Movie review: Teenage metal trio Unlocking the Truth get down to business in 'Breaking a Monster'

"Breaking a Monster," director Luke Meyer's insightful and disturbing documentary about the music business, opens with a home video from 2010 showing two boys jamming out in a basement den. Tiny-looking kids with their big instruments, singer-guitarist Malcolm Brickhouse and drummer Jarad Dawkins look awfully goofy as headbangers.

Friends since they were 4 years old, Brickhouse and Dawkins formed the metal band Unlocking the Truth with another friend, bassist Alec Atkins, well before the kids had started middle school.

By the time they entered eighth grade in 2014, the members of the Brooklyn trio had signed a $1.8 million contract for five albums with Sony Music Entertainment. Sony got itself a unique brand to market: a band of African American teenage boys who loved heavy metal and who excelled as musicians.

A year later, the band negotiated their way out of the contract. They released their debut album, "Chaos," earlier this year through indie label TuneCore.

What would make kids who dreamed of stardom all their lives run away from the big bucks? Meyer's film answers the question.

"Breaking a Monster" follows the band's fate from the moment film producer Alan Sacks signs on as their manager. Best known as one of the creators of "Welcome Back, Kotter," Sacks helps the kids land their Sony contract.

Thus begin the endless business meetings and discussions, the marketing campaigns and festival concerts, the news releases and TV interviews.

Sacks seems sweet, but he is pulled by two contradictory impulses: to treat the kids with respect while also pushing them through the soul-killing process the industry uses to transform ordinary people into best-selling brands.

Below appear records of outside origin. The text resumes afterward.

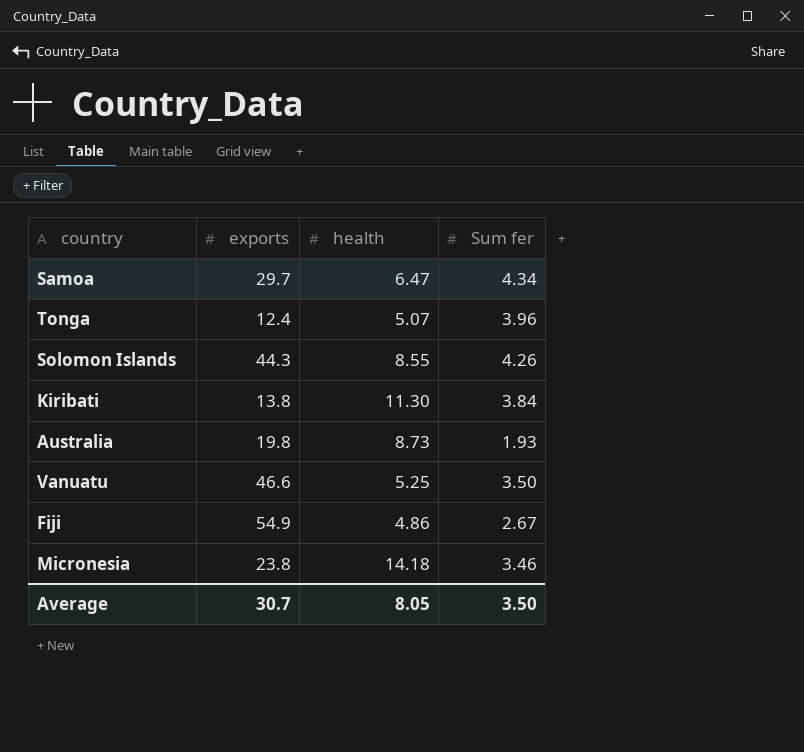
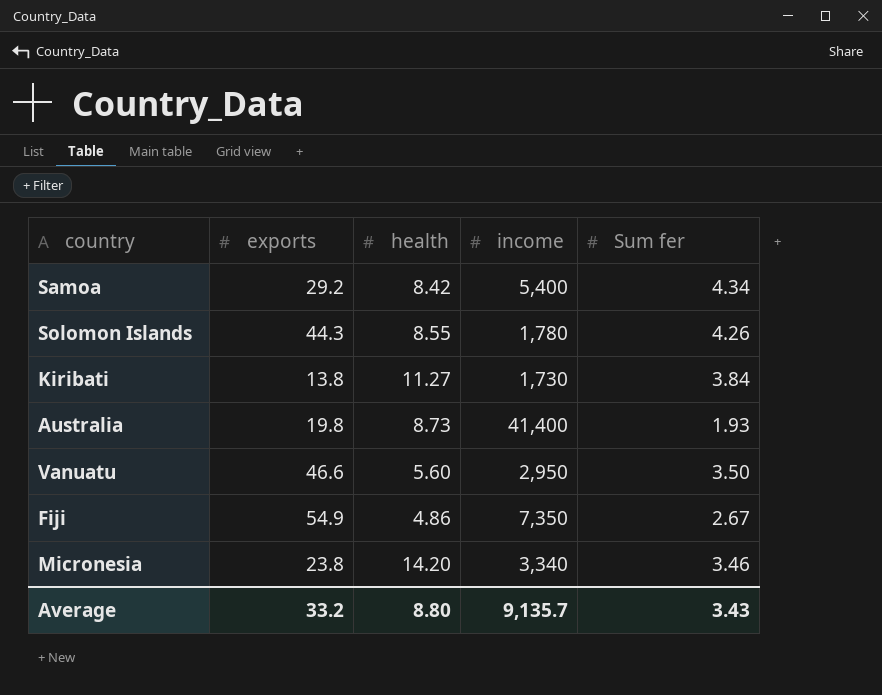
column income | position: none -> 4
row Tonga: 12.4 | 5.07 | 3.96 -> none
Samoa | exports: 29.7 -> 29.2
Samoa | health: 6.47 -> 8.42
Kiribati | health: 11.30 -> 11.27
Vanuatu | health: 5.25 -> 5.60
Micronesia | health: 14.18 -> 14.20
Average | exports: 30.7 -> 33.2
Average | health: 8.05 -> 8.80
Average | Sum fer: 3.50 -> 3.43

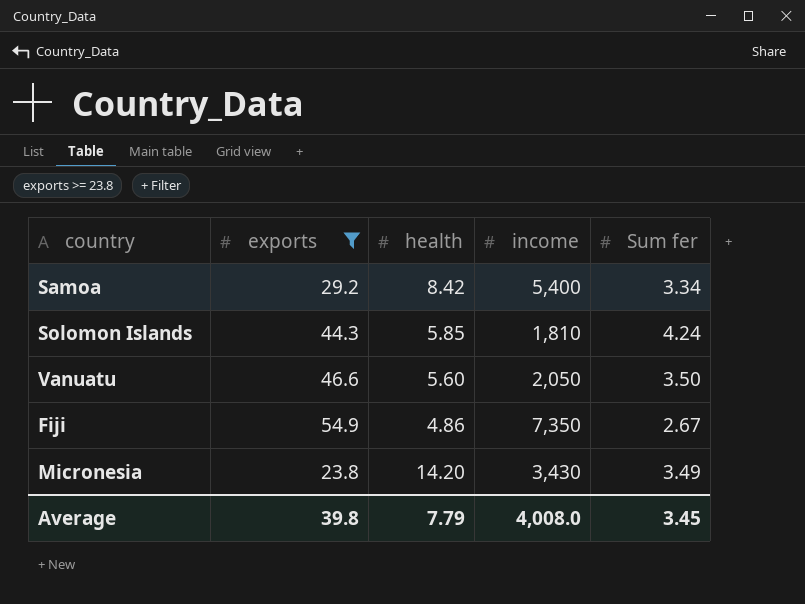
filter: none -> exports >= 23.8
Samoa | Sum fer: 4.34 -> 3.34
Solomon Islands | health: 8.55 -> 5.85
Solomon Islands | income: 1,780 -> 1,810
Solomon Islands | Sum fer: 4.26 -> 4.24
Vanuatu | income: 2,950 -> 2,050
Micronesia | income: 3,340 -> 3,430
Micronesia | Sum fer: 3.46 -> 3.49
Average | exports: 33.2 -> 39.8
Average | health: 8.80 -> 7.79
Average | income: 9,135.7 -> 4,008.0
Average | Sum fer: 3.43 -> 3.45

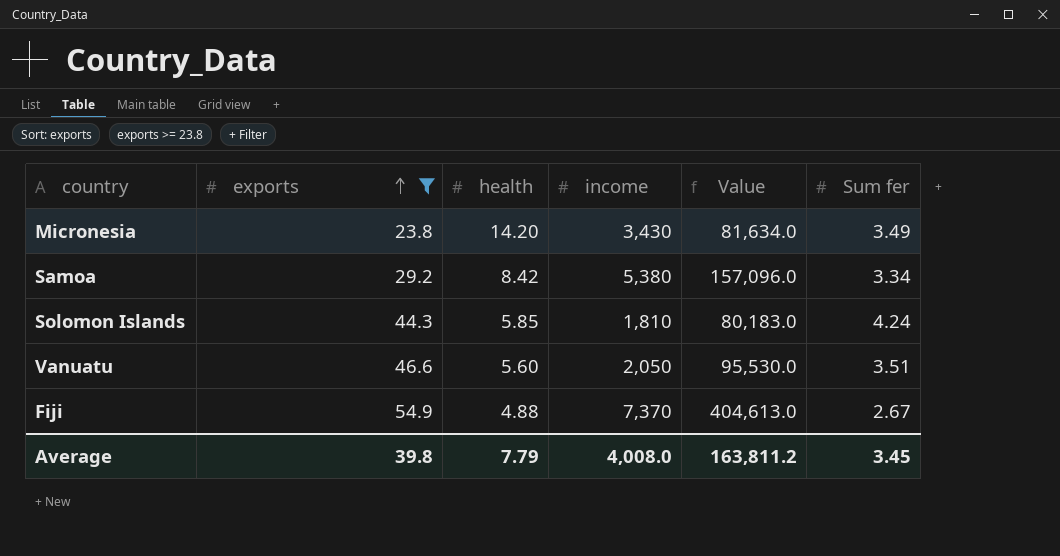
row order: none -> exports ascending
column Value | formula: none -> [exports] * [income]
Samoa | income: 5,400 -> 5,380
Vanuatu | Sum fer: 3.50 -> 3.51
Fiji | health: 4.86 -> 4.88
Fiji | income: 7,350 -> 7,370

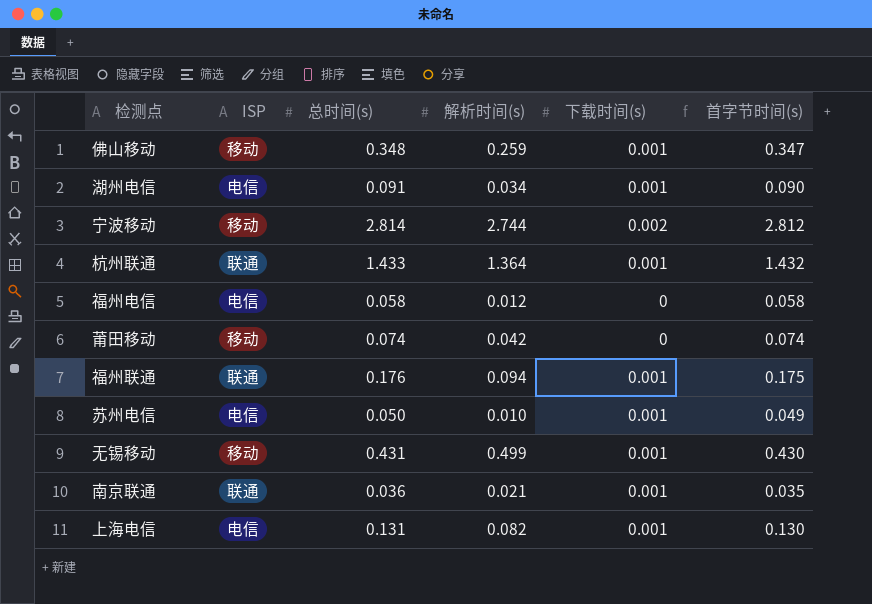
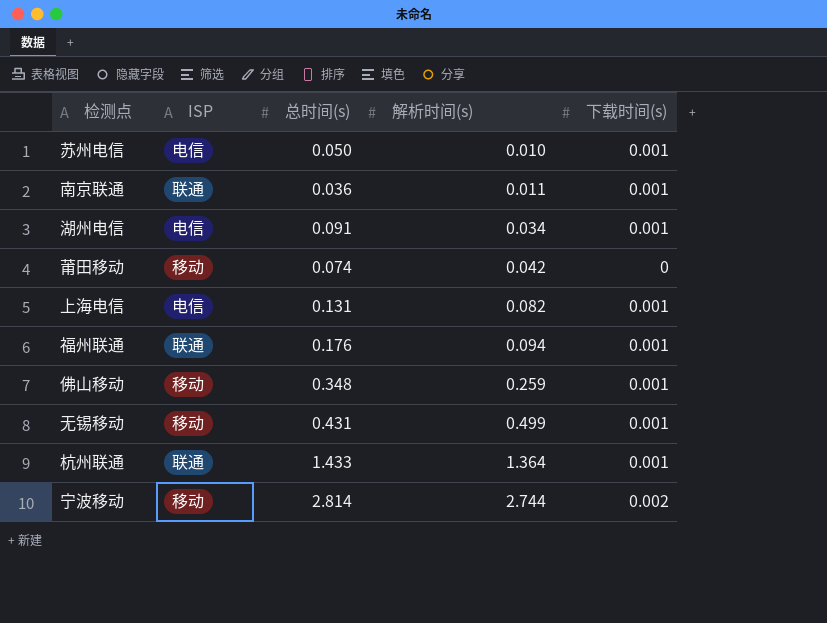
row order: none -> 解析时间(s) ascending
column 首字节时间(s) | formula: [总时间(s)] - [下载时间(s)] -> none
row 福州电信: 电信 | 0.058 | 0.012 | 0 | 0.058 -> none
南京联通 | 解析时间(s): 0.021 -> 0.011

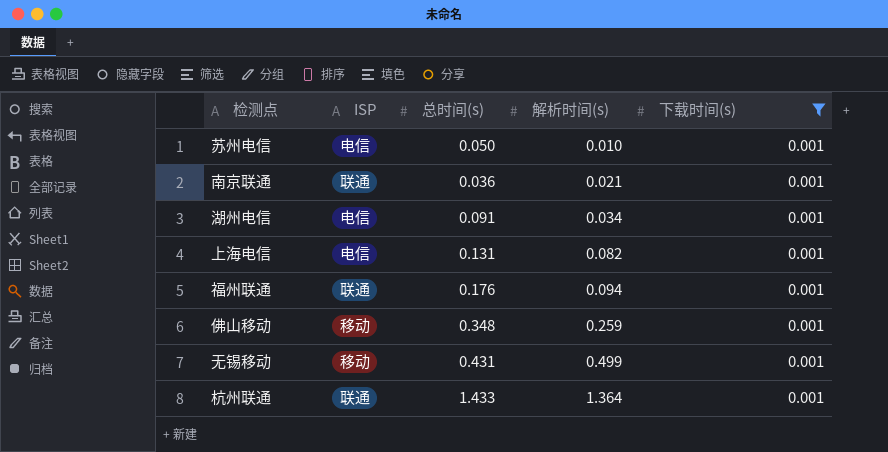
filter: none -> 下载时间(s) = 0.001
南京联通 | 解析时间(s): 0.011 -> 0.021

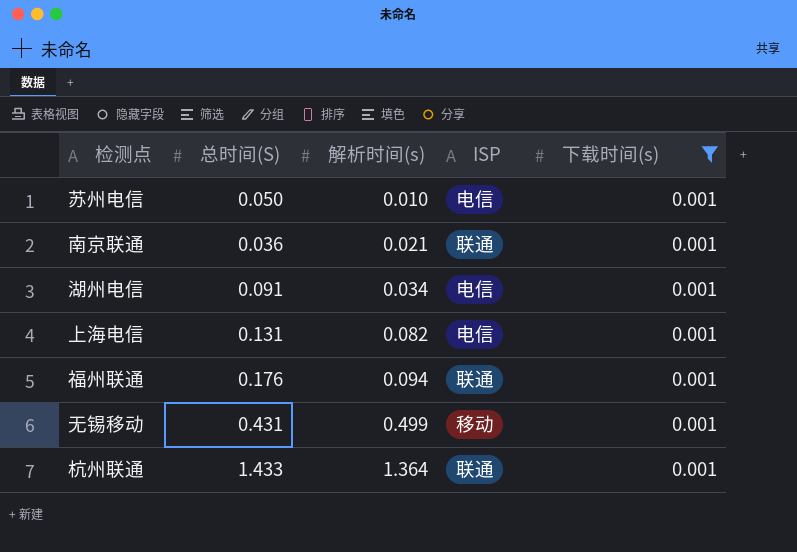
column name: 总时间(s) -> 总时间(S)
column ISP | position: 2 -> 4
row 佛山移动: 移动 | 0.348 | 0.259 | 0.001 -> none

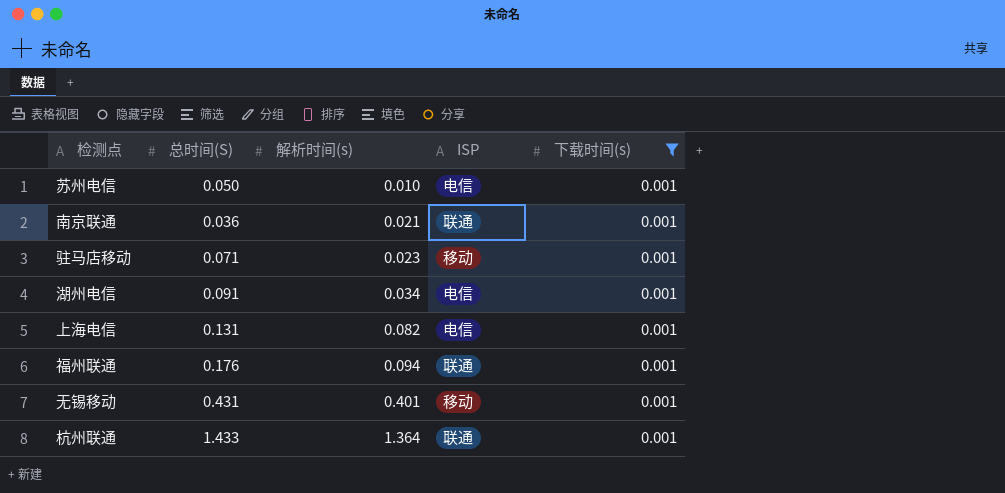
row 驻马店移动: none -> 0.071 | 0.023 | 移动 | 0.001
无锡移动 | 解析时间(s): 0.499 -> 0.401

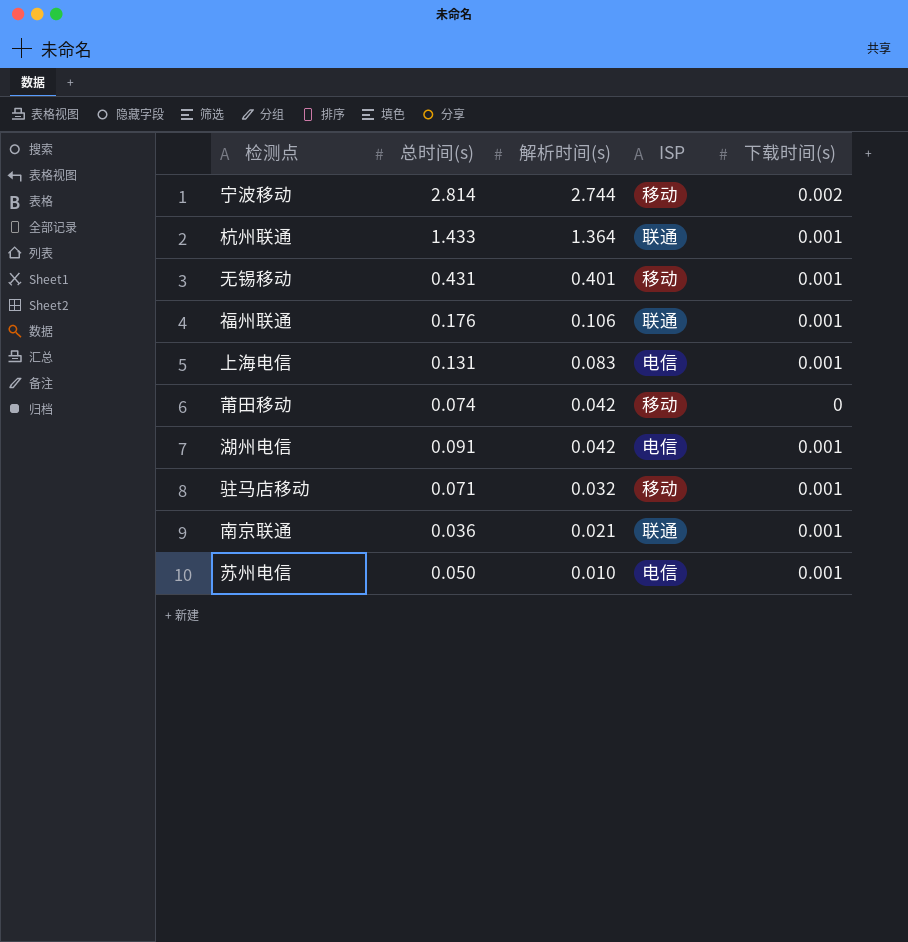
filter: 下载时间(s) = 0.001 -> none
row order: 解析时间(s) ascending -> 解析时间(s) descending
column name: 总时间(S) -> 总时间(s)
福州联通 | 解析时间(s): 0.094 -> 0.106
上海电信 | 解析时间(s): 0.082 -> 0.083
湖州电信 | 解析时间(s): 0.034 -> 0.042
驻马店移动 | 解析时间(s): 0.023 -> 0.032

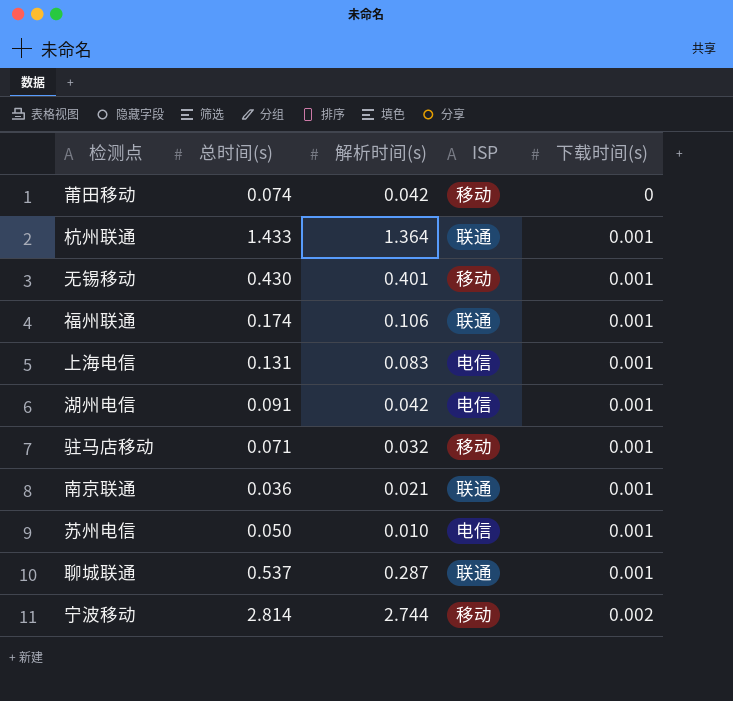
row order: 解析时间(s) descending -> 下载时间(s) ascending
无锡移动 | 总时间(s): 0.431 -> 0.430
福州联通 | 总时间(s): 0.176 -> 0.174
row 聊城联通: none -> 0.537 | 0.287 | 联通 | 0.001

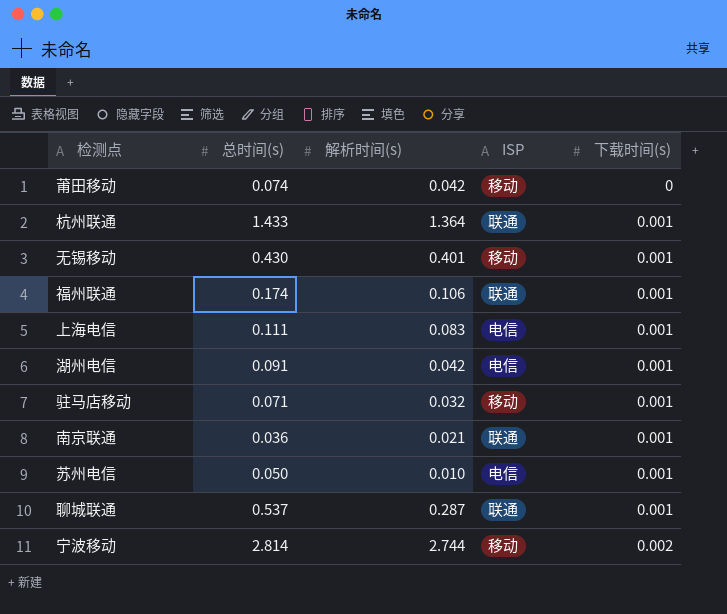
上海电信 | 总时间(s): 0.131 -> 0.111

"Breaking a Monster" is a revealing window into the industry. But it lacks a certain human component. Meyer shows little interest in the kids' background stories. We get next to nothing about their families, their home life, their friends, or their accomplishments at school.

It seems Meyer _ who is, after all, using the kids to create a product of his own _ may be almost as guilty of dehumanizing the teens as the industry he critiques.